In this way, a hybrid reinforcement learning agent alternates between quantum and classical computing, trying out ideas in wibbly-wobbly “multiverse” land while obtaining feedback in grounded, classic physics “normality.”
A Quantum Boost
In simulations using 10,000 AI agents and actual experimental data from 165 trials, the hybrid approach, when challenged with a more complex problem, showed a clear leg up.
The key word is “complex.” The team found that if an AI agent has a high chance of figuring out the solution anyway—as for a simple problem—then classical computing works pretty well. The quantum advantage blossoms when the task becomes more complex or difficult, allowing quantum mechanics to fully flex its superposition muscles. For these problems, the hybrid AI was 63 percent faster at learning a solution compared to traditional reinforcement learning, decreasing its learning effort from 270 guesses to 100.

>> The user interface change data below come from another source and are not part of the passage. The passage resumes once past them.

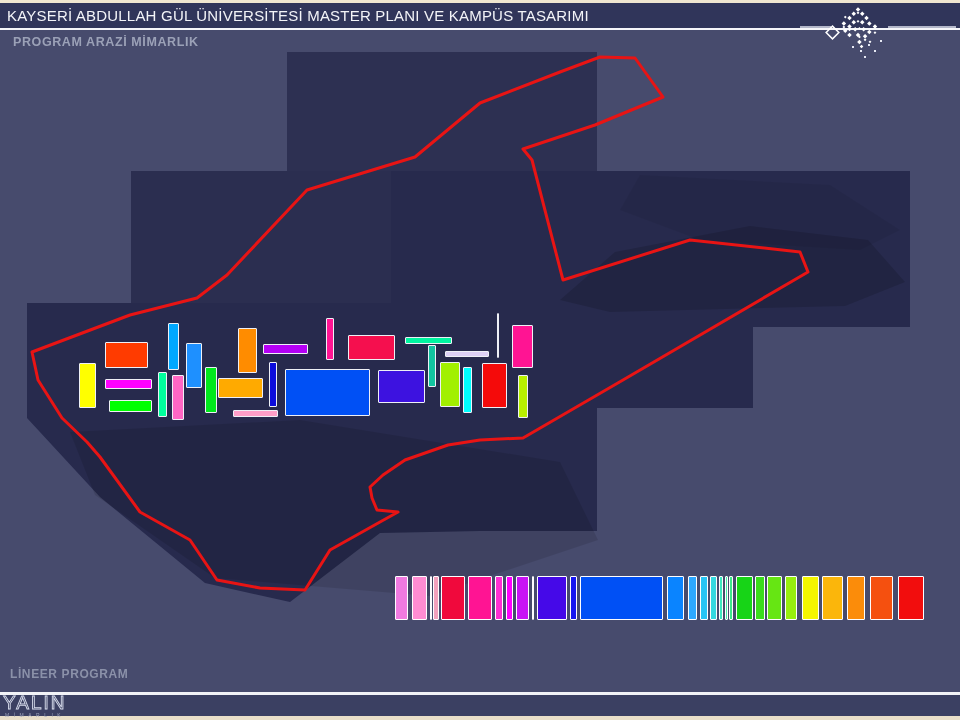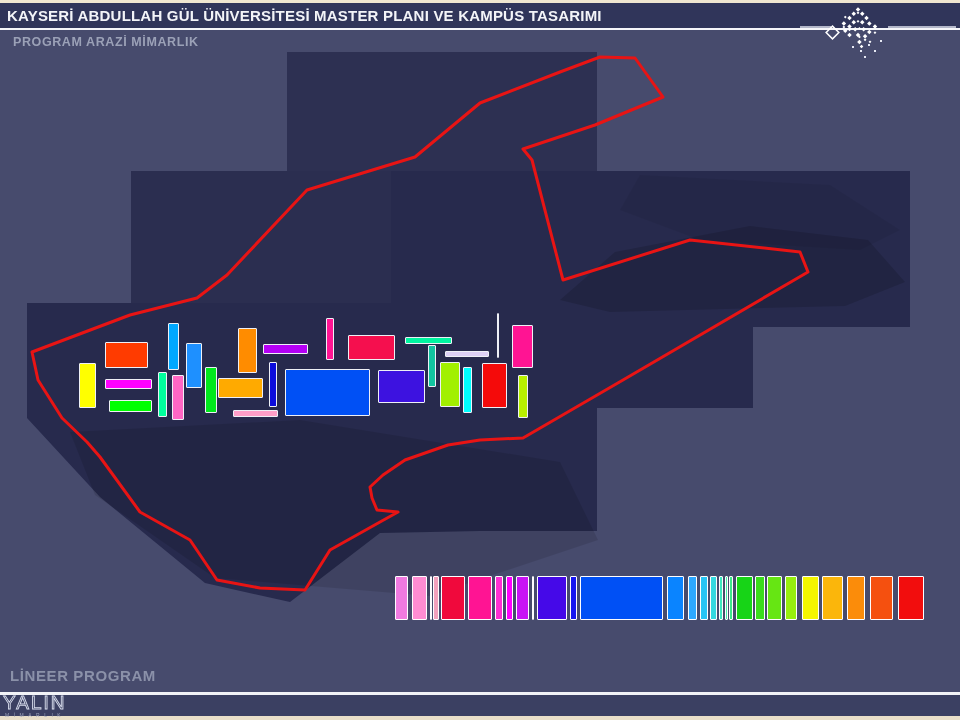--- a/index.html
+++ b/index.html
@@ -18,7 +18,7 @@
   }
   .titlebar .title{
     display:block;padding:4px 0 0 7px;
-    font-size:15px;font-weight:bold;color:#f3f4f8;letter-spacing:0.2px;
+    font-size:15px;font-weight:normal;color:#f3f4f8;letter-spacing:0.2px;
     white-space:nowrap;
   }
   .subtitle{

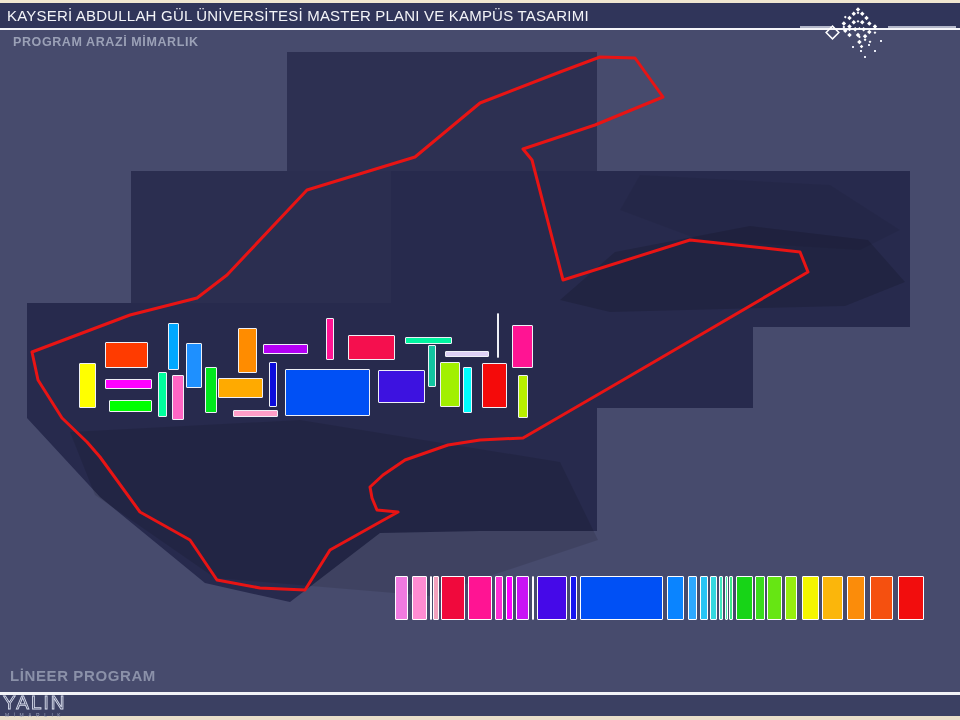--- a/index.html
+++ b/index.html
@@ -27,7 +27,7 @@
   }
   .lineer-label{
     position:absolute;left:10px;top:667px;
-    font-size:15px;font-weight:bold;color:#8b91a9;letter-spacing:0.6px;
+    font-size:12px;font-weight:bold;color:#8b91a9;letter-spacing:0.6px;
   }
   
   .map-svg{position:absolute;left:0;top:0;pointer-events:none;}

Now that scientists have shown a quantum boost for reinforcement learning speeds, the race for next-generation computing is even more lit. Photonics hardware required for long-range light-based communications is rapidly shrinking, while improving signal quality. The partial-quantum setup could “aid specifically in problems where frequent search is needed, for example, network routing problems” that’s prevalent for a smooth-running internet, the authors wrote. With a quantum boost, reinforcement learning may be able to tackle far more complex problems—those in the real world—than currently possible.
“We are just at the beginning of understanding the possibilities of quantum artificial intelligence,” said lead author Walther.